Science in Society Archive

Malaria Vaccine Trials Raise Concerns over Risks to Infants

Clinical trials of malaria vaccines on infants raise serious concerns over the safety of multiple vaccinations of the very young

Effective implementation of existing measures have eradicated malaria from many countries without using vaccines Dr. Mae-Wan Ho and Prof. Joe Cummins

Malaria a scourge of the tropics and subtropics

About 40 percent of the world’s population live in areas with malaria, and an estimated 300-500 million are infected a year; of which 1.5-2.7 m die [1]. In the year 2000, malaria caused nearly 45 million Disability Adjusted Life Years (DALYs), accounting for 13 percent of all DALYs associated with infectious diseases. Malaria is caused by a protozoan (single celled animal) parasite transmitted by blood sucking mosquitoes.
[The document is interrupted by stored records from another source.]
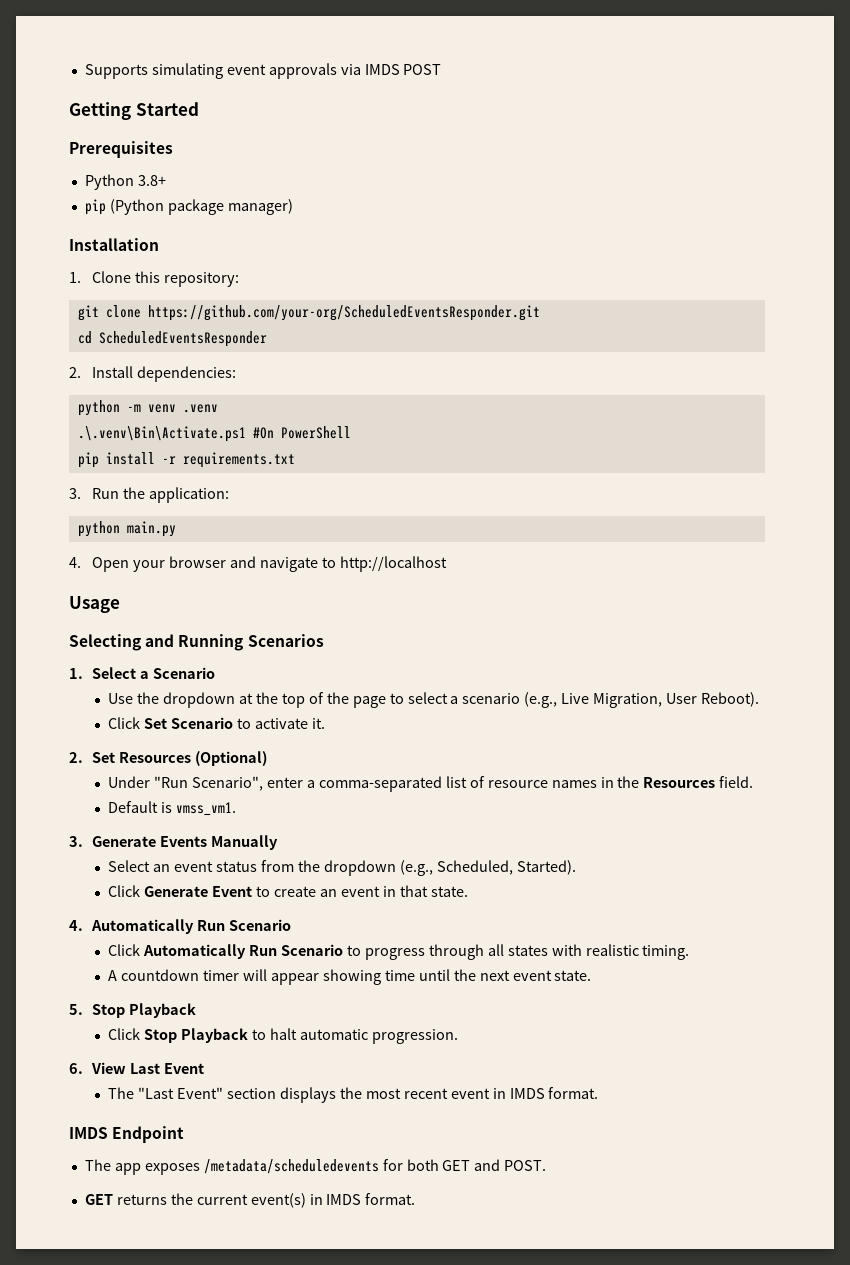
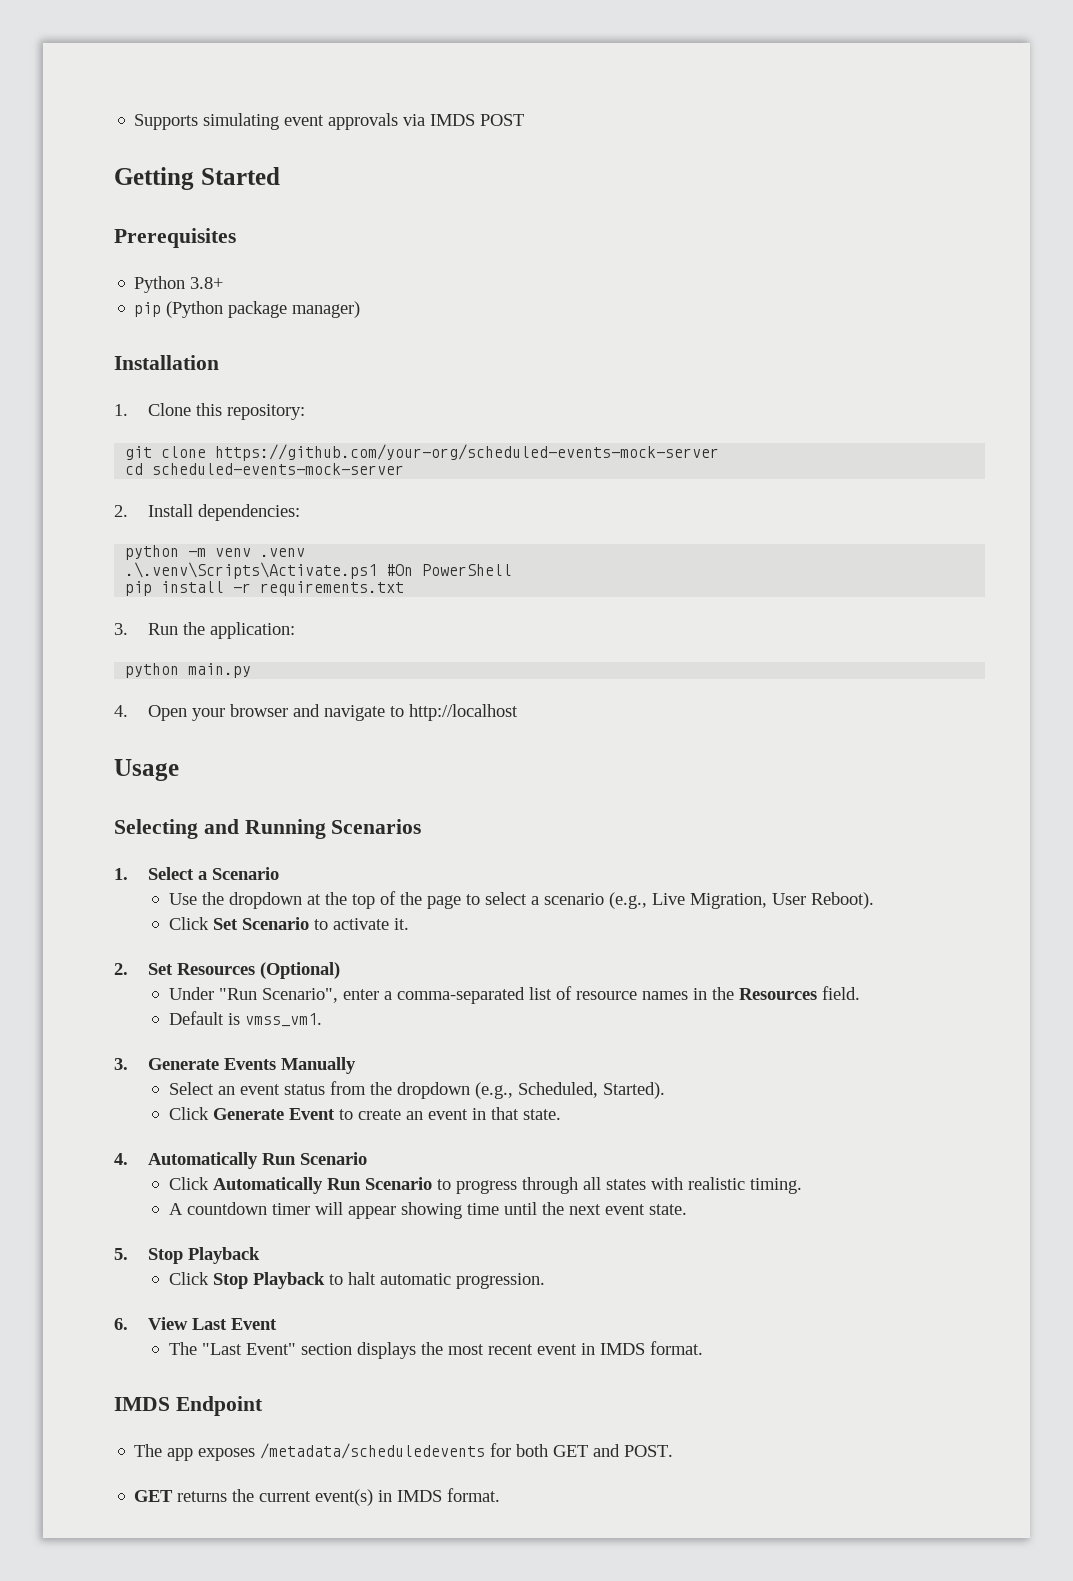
- git clone https://github.com/your-org/ScheduledEventsResponder.git
+ git clone https://github.com/your-org/scheduled-events-mock-server
- cd ScheduledEventsResponder
+ cd scheduled-events-mock-server
- .\.venv\Bin\Activate.ps1 #On PowerShell
+ .\.venv\Scripts\Activate.ps1 #On PowerShell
There are four species of protozoa that cause malaria; Plasmodium falciparum is responsible for the majority of infections and is the most fatal.   
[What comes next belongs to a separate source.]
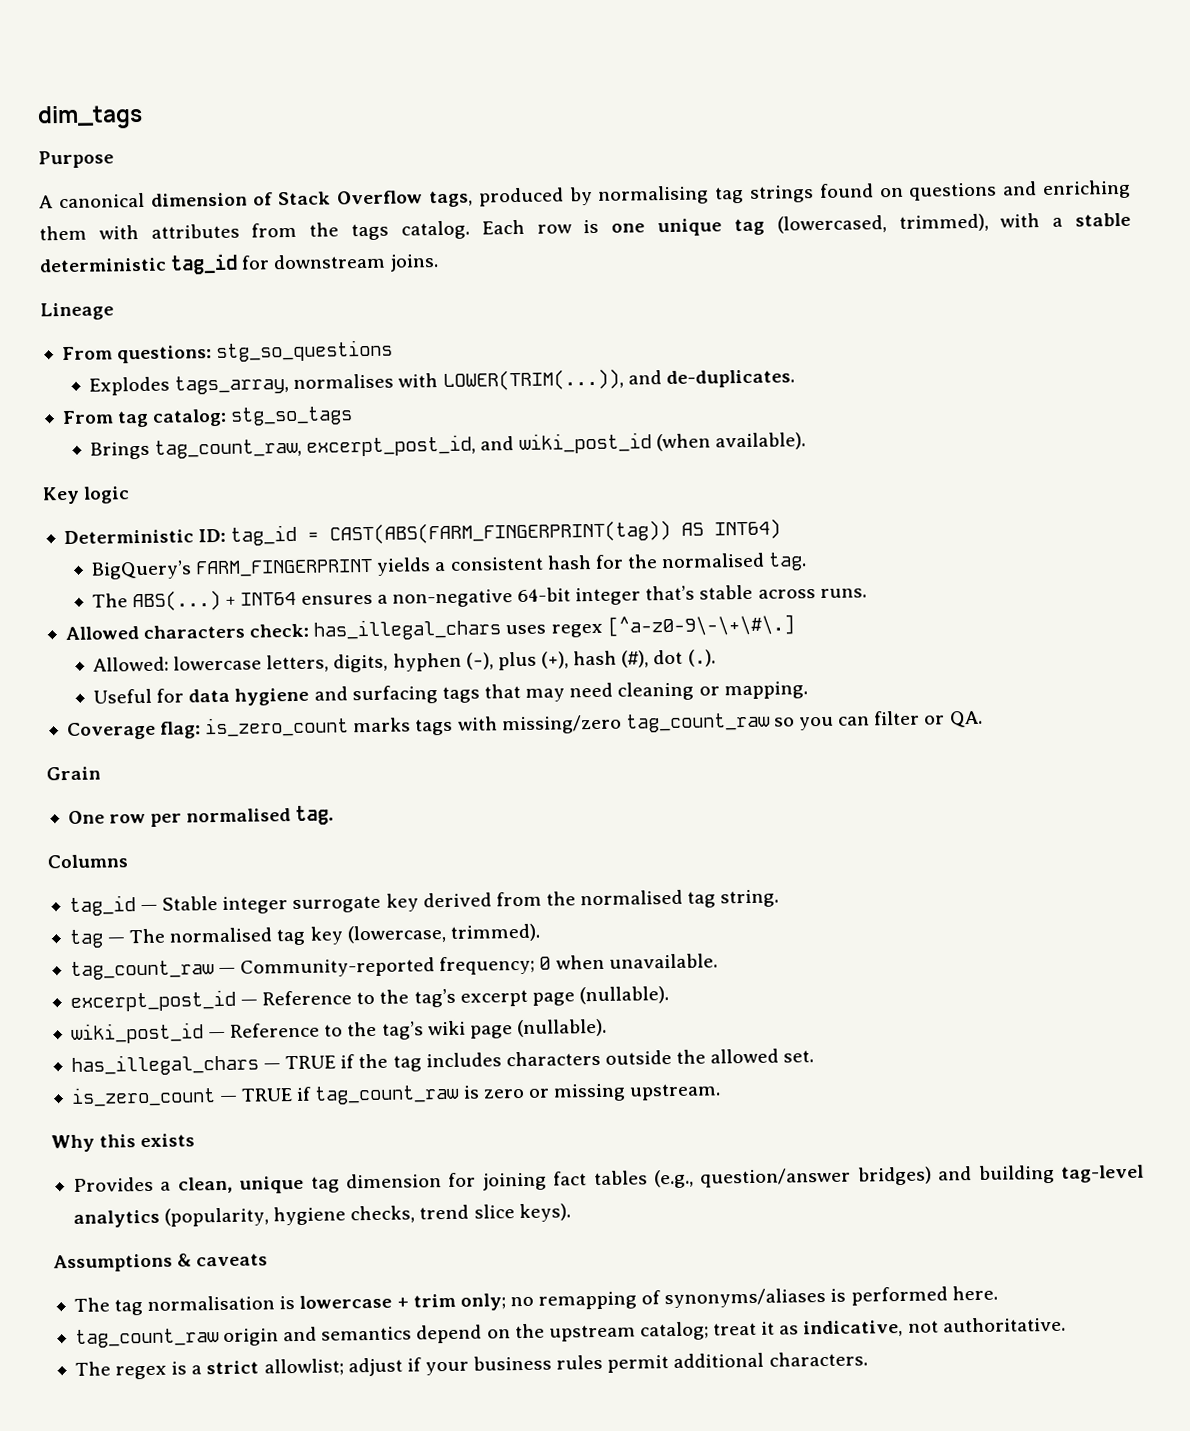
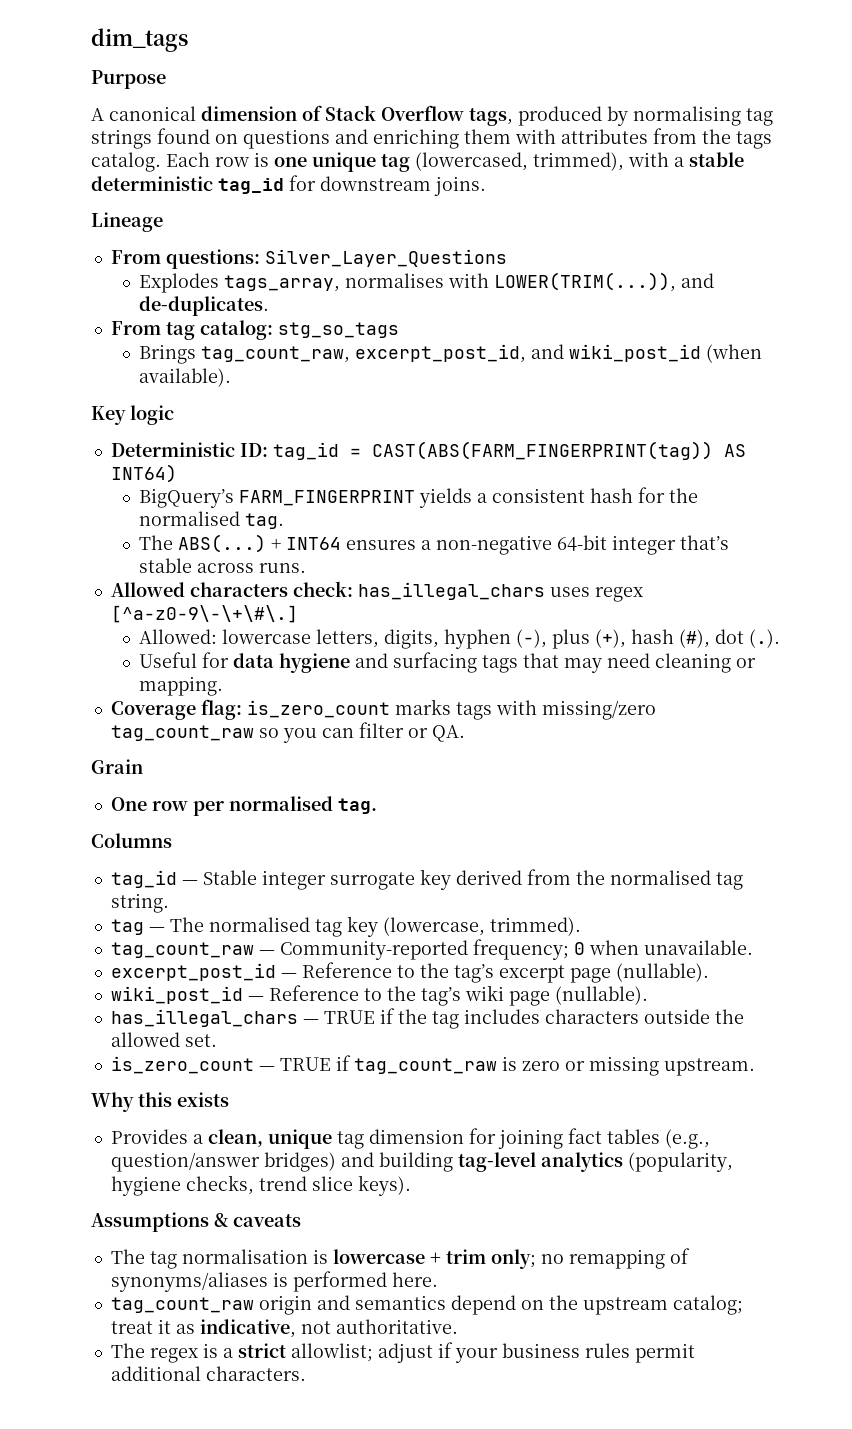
- From questions: stg_so_questions
+ From questions: Silver_Layer_Questions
The main strategies for combating malaria include controlling the mosquito vectors with insecticides-treated bed nets, residual insecticides (insecticides that remain active over extended periods) or treating the parasite infection with combination therapy based on artimisinin (a natural product of wormwood discovered in China), and other anti-malarial drugs such as those based on quinine [2] (Two Takes on Malaria, SiS 13/14). These measures have eradicated malaria, especially from Europe and the United States. However, malaria remains a scourge in the tropics and subtropics [1] (Fig. 1), and in recent years, much emphasis has been placed on developing malaria vaccines [3] as an additional measure in fighting malaria.
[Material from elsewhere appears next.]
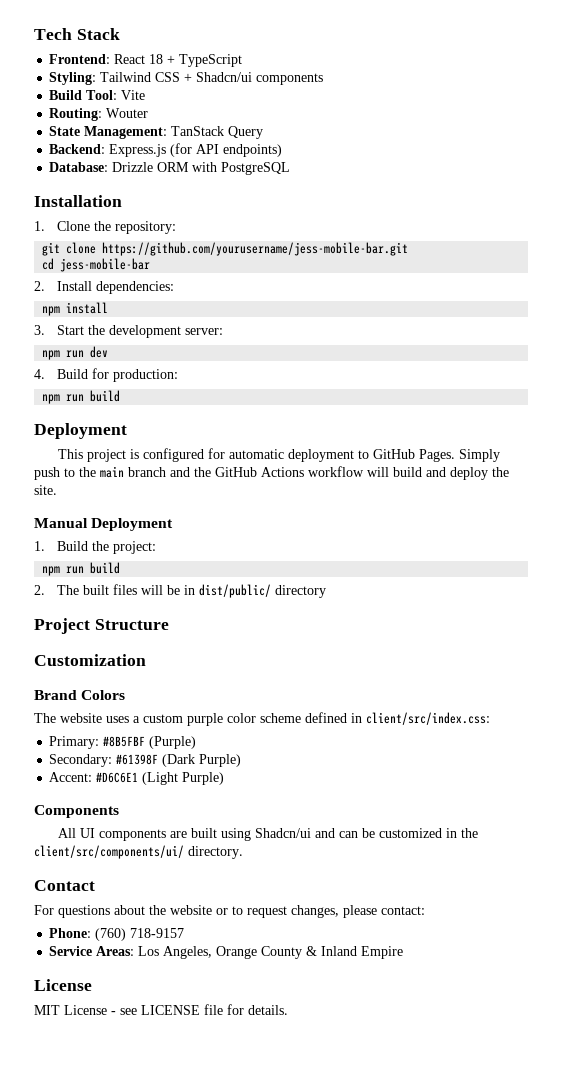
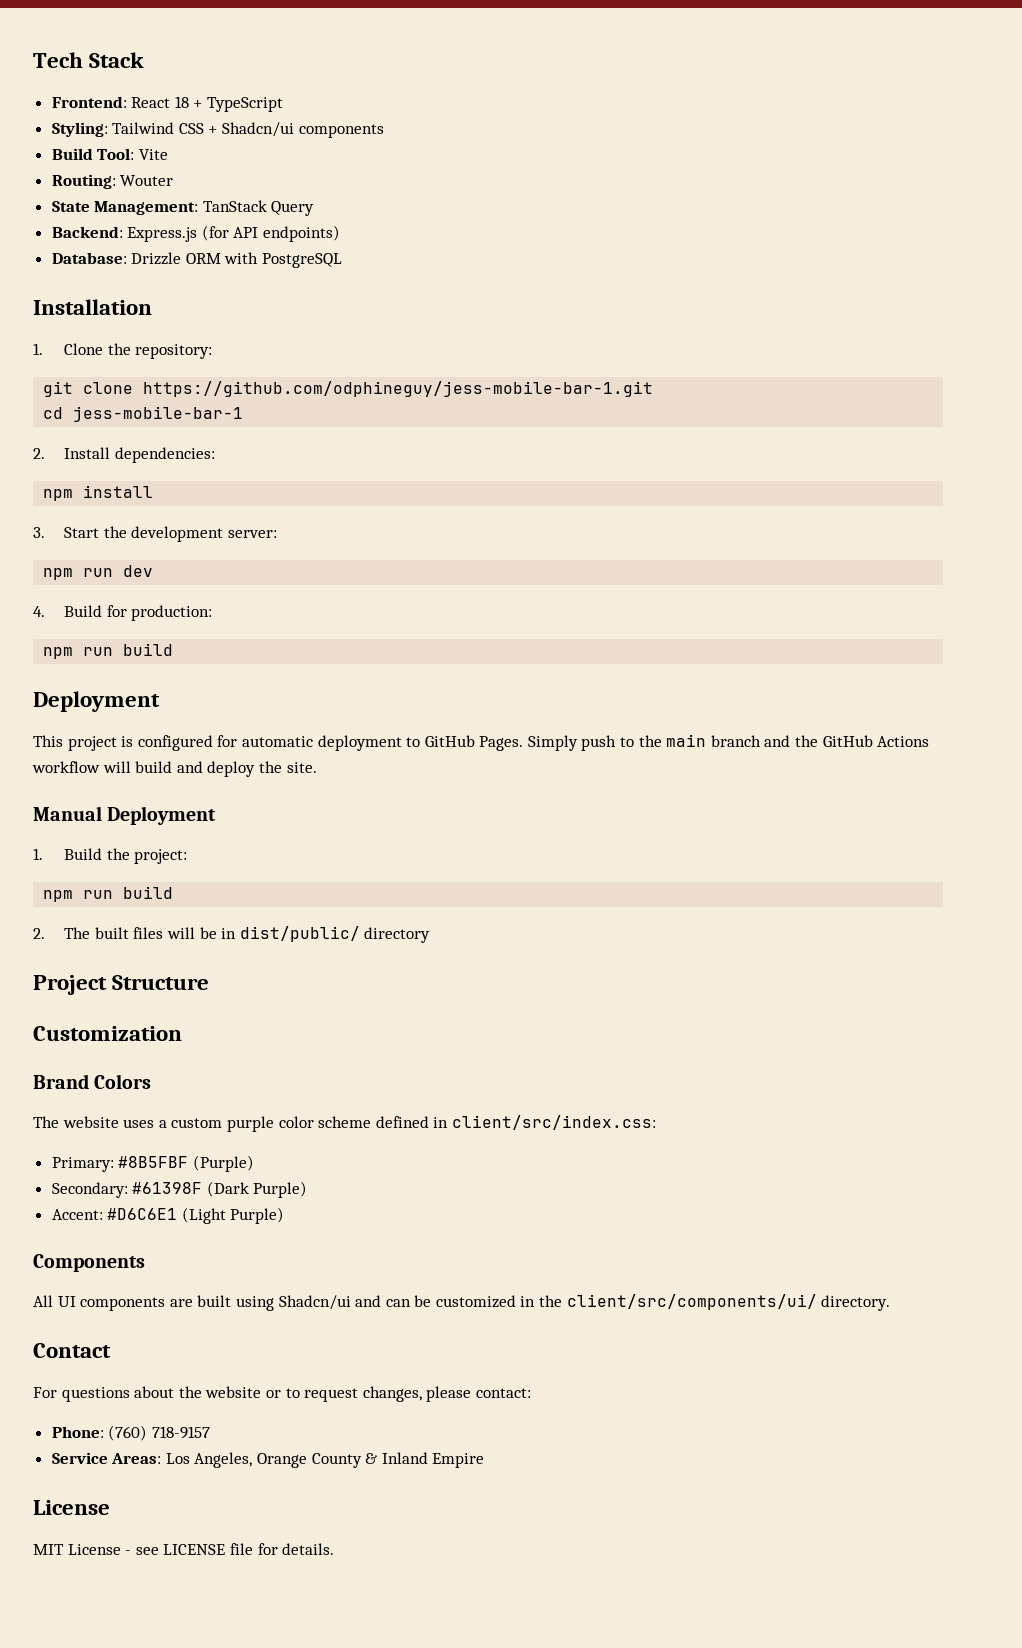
- git clone https://github.com/yourusername/jess-mobile-bar.git
+ git clone https://github.com/odphineguy/jess-mobile-bar-1.git
- cd jess-mobile-bar
+ cd jess-mobile-bar-1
Figure 1. World map of malaria, black, areas where malaria is transmitted, grey, areas with limited risk, white, areas with no malaria (source WHO, 2003)

Plasmodium infection

The Plasmodium parasites that enter the bloodstream are called sporozoites. Sporozoites go to the liver, where they multiply before changing into a different form called merozoites. The merozoites enter into the red blood cells (erythrocytes) to multiply; and this makes the person very sick with symptoms of malaria. A person can look well but still have Plasmodium in the liver in a dormant phase. Weeks or months later, the Plasmodium can leave the liver and enter the bloodstream, and the person will get sick again. P. falciparum causes the most dangerous type of malaria, making people sicker than other Plasmodium species, because there are more of them in the blood. With falciparum malaria, the red blood cells are sticky, so they block the blood vessels [4].

Malaria vaccines

Attenuated sporozoite vaccine

Sporozoites have been attenuated (weakened) with irradiation, and injection of such sporozoites provided complete protection. The production of attenuated sporozoites has been improved and clinical trials will begin in the near future by injecting the vaccine. Genetic attenuation of sporozoites is also used to produce mutant strains unable to complete their life cycle [3]. Attenuated sporozoite vaccines are attractive for protection against malaria but difficult and costly to produce on a global scale.

Subunit vaccines

Synthetic and genetically engineered sub-unit vaccines are usually based on either of two sporozoite surface proteins: circumsporozoite protein (CSP), and thrombospondin related anonymous protein (TRAP) involved in sporozoite motility and invasion of liver cells.  The RTS,S vaccines, produced in yeast cells, are  made up of the tandem repeat tetrapeptide (R)  and the C terminal T-cell epitope (antigenic unit) containing (T) regions of CSP fused to hepatitis B surface antigen (S), plus the unfused S antigen [3]. The vaccine contains an adjuvant.ASO2, oil in water emulsion of the immunostimulants monophosphoryl lipid A and QS-21, a fraction of China bark extract (Quillaia saponara). The RTS,S vaccine is the farthest advanced of the malaria vaccines. There has been extensive clinical testing of this vaccine, including several in infants (see later).

Viral vector vaccines

Pre-red cell stage vaccines based on CSP, TRAP and other liver stage antigens are being developed using viral vector delivery systems [3]. A replication –defective adenovirus strain 35 (Ad35) with chromosome deletions was grown in human embryo cells (PER,C6/55k). A synthetic codon optimized part of the P. falciparum CSP was inserted into the viral vector, and placed under the control of a cytomegalovirus promoter and a simian virus 40 terminator signal. This vaccine is intended to promote immune T cells to establish long lasting protection against malaria infection. The viral vaccine was tested on rhesus macaques monkeys, boosted with the RTS,S/ASO1B vaccine. The test animals’ immunity to malaria persisted at a high level for at least 6 months after vaccination and the vaccine was predicted to have a more durable protection against falciparum malaria in humans [5].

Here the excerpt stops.